A sensação que se tem é a de que as pessoas não sabem o que realmente está acontecendo. O trânsito brasileiro é mais violento do que se pensa. Se levarmos em conta as informações da quantidade de solicitações de seguros DPVAT, nosso país está na terceira posição do ranking de lugares em que mais se mata e mais se morre em trânsito: ficando apenas atrás da China e da Índia. Só em 2010 foram pagas 252.351 indenizações às vítimas de acidentes de trânsito em todo o Brasil, sendo mais de 50 mil desses processos por morte, valor que supera a casa das centenas de milhões.
Morte e trânsito. Palavras sinônimas no dicionário e na vida fora dos livros. Quando, na verdade, trânsito deveria ser sinônimo de vida, como no livre e ordenado fluxo do sangue, que permite aos seres humanos permanecerem vivos, saudáveis, interligados e produtivos.

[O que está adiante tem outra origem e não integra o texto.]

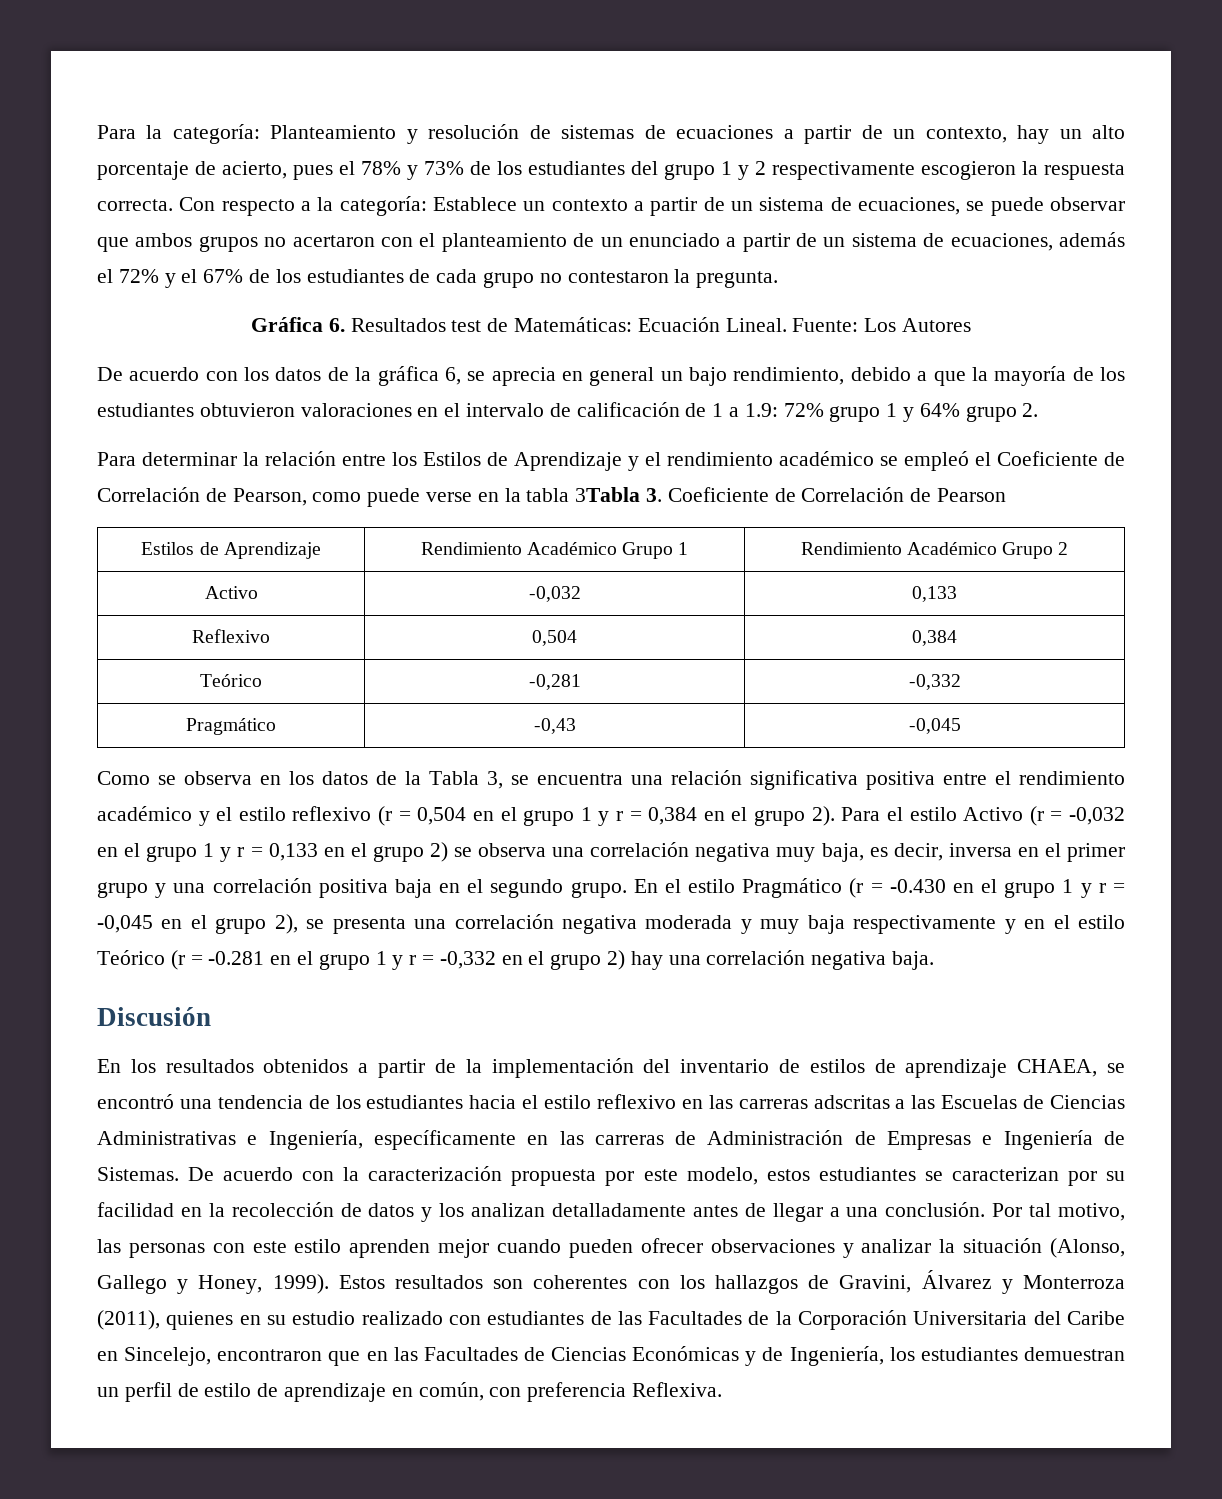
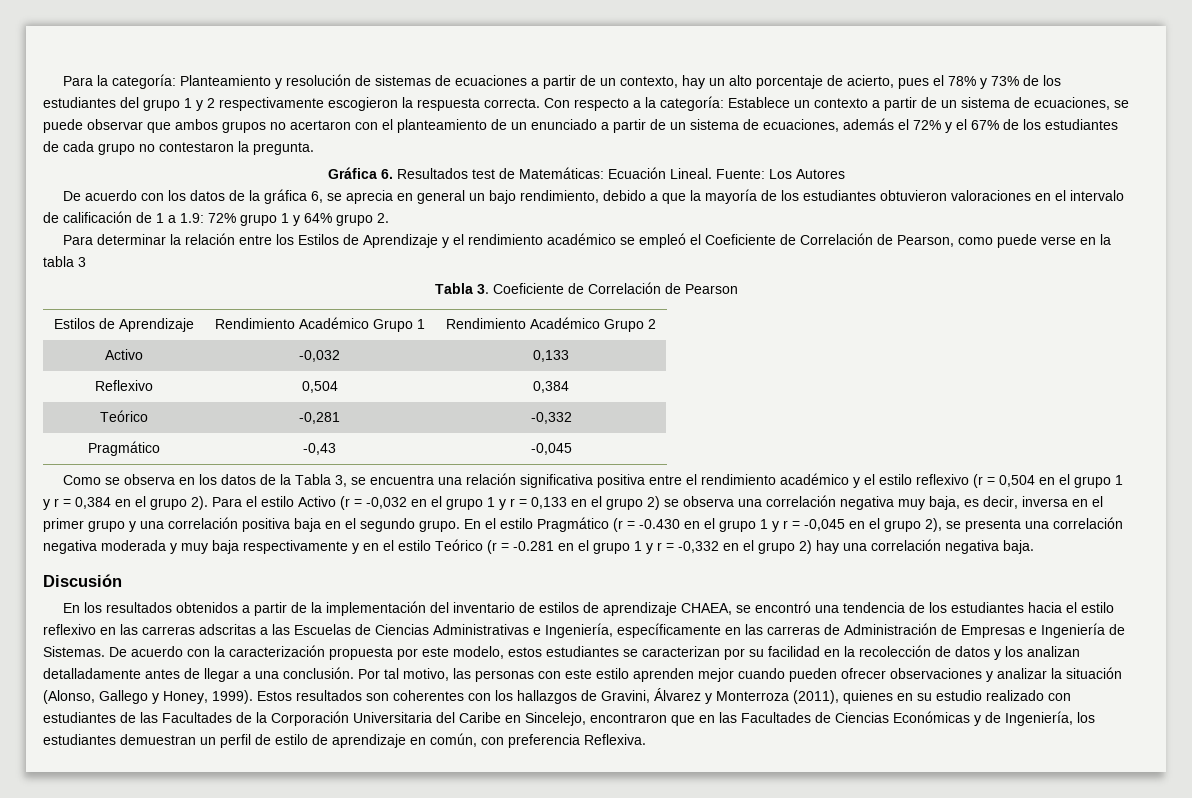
- Para determinar la relación entre los Estilos de Aprendizaje y el rendimiento académico se empleó el Coeficiente de Correlación de Pearson, como puede verse en la tabla 3Tabla 3. Coeficiente de Correlación de Pearson
+ Para determinar la relación entre los Estilos de Aprendizaje y el rendimiento académico se empleó el Coeficiente de Correlación de Pearson, como puede verse en la tabla 3
+ Tabla 3. Coeficiente de Correlación de Pearson

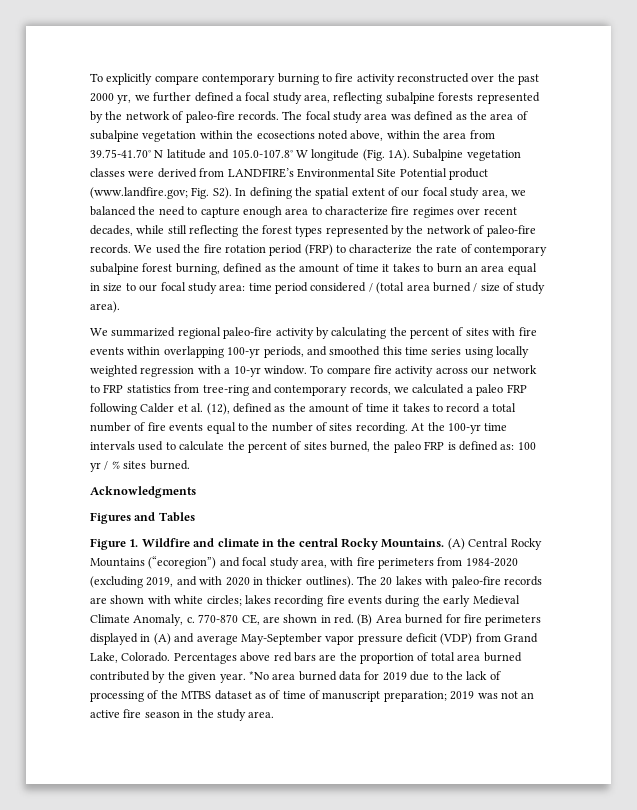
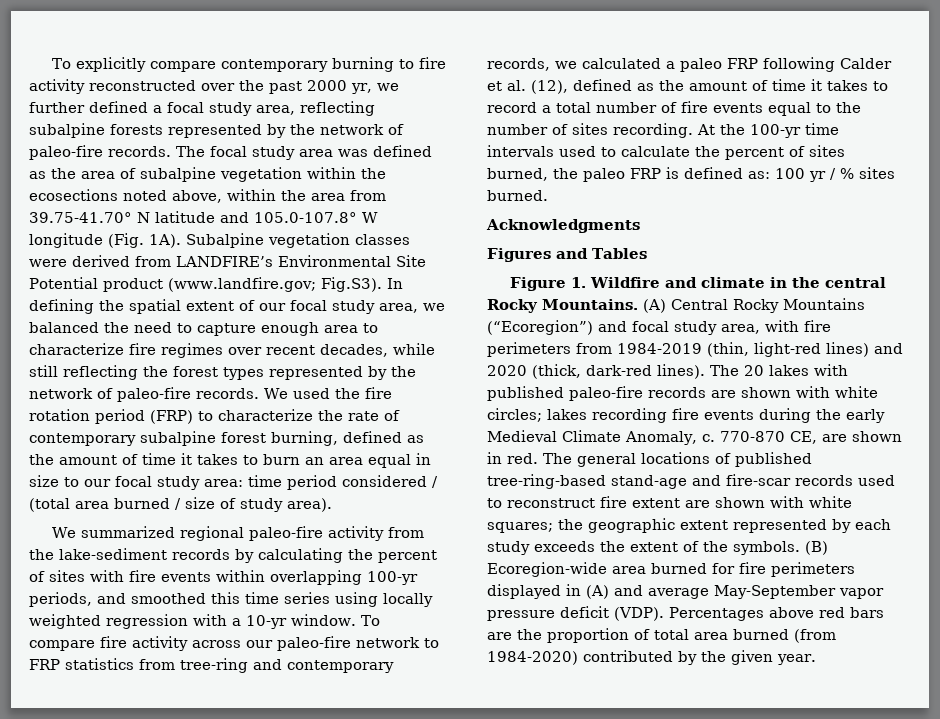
- Subalpine vegetation classes were derived from LANDFIRE’s Environmental Site Potential product (www.landfire.gov; Fig. S2). In defining the spatial extent of our focal study area, we balanced the need to capture enough area to characterize fire regimes over recent decades, while still reflecting the forest types represented by the network of paleo-fire records.
+ Subalpine vegetation classes were derived from LANDFIRE’s Environmental Site Potential product (www.landfire.gov; Fig.S3). In defining the spatial extent of our focal study area, we balanced the need to capture enough area to characterize fire regimes over recent decades, while still reflecting the forest types represented by the network of paleo-fire records.
- We summarized regional paleo-fire activity by calculating the percent of sites with fire events within overlapping 100-yr periods, and smoothed this time series using locally weighted regression with a 10-yr window.
+ We summarized regional paleo-fire activity from the lake-sediment records by calculating the percent of sites with fire events within overlapping 100-yr periods, and smoothed this time series using locally weighted regression with a 10-yr window.
- To compare fire activity across our network to FRP statistics from tree-ring and contemporary records, we calculated a paleo FRP following Calder et al. (12), defined as the amount of time it takes to record a total number of fire events equal to the number of sites recording.
+ To compare fire activity across our paleo-fire network to FRP statistics from tree-ring and contemporary records, we calculated a paleo FRP following Calder et al. (12), defined as the amount of time it takes to record a total number of fire events equal to the number of sites recording.
- (A) Central Rocky Mountains (“ecoregion”) and focal study area, with fire perimeters from 1984-2020 (excluding 2019, and with 2020 in thicker outlines).
+ (A) Central Rocky Mountains (“Ecoregion”) and focal study area, with fire perimeters from 1984-2019 (thin, light-red lines) and 2020 (thick, dark-red lines).
- The 20 lakes with paleo-fire records are shown with white circles; lakes recording fire events during the early Medieval Climate Anomaly, c.
+ The 20 lakes with published paleo-fire records are shown with white circles; lakes recording fire events during the early Medieval Climate Anomaly, c.
- (B) Area burned for fire perimeters displayed in (A) and average May-September vapor pressure deficit (VDP) from Grand Lake, Colorado.
+ The general locations of published tree-ring-based stand-age and fire-scar records used to reconstruct fire extent are shown with white squares; the geographic extent represented by each study exceeds the extent of the symbols. (B) Ecoregion-wide area burned for fire perimeters displayed in (A) and average May-September vapor pressure deficit (VDP).
- Percentages above red bars are the proportion of total area burned contributed by the given year. *No area burned data for 2019 due to the lack of processing of the MTBS dataset as of time of manuscript preparation; 2019 was not an active fire season in the study area.
+ Percentages above red bars are the proportion of total area burned (from 1984-2020) contributed by the given year.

Temos uma grande oportunidade de mudar isso neste momento em que a ONU pede aos países medidas efetivas de redução de mortes nas vias. Não é possível que permaneçamos expectadores desse triste espetáculo. A Década de Ação pela Segurança no Trânsito está aí. Faltam, agora, apenas nove anos.
José Mario de Andrade é engenheiro, especialista em trânsito e professor de engenharia de trânsito na Pontifícia Universidade Católica do Paraná (PUC-PR)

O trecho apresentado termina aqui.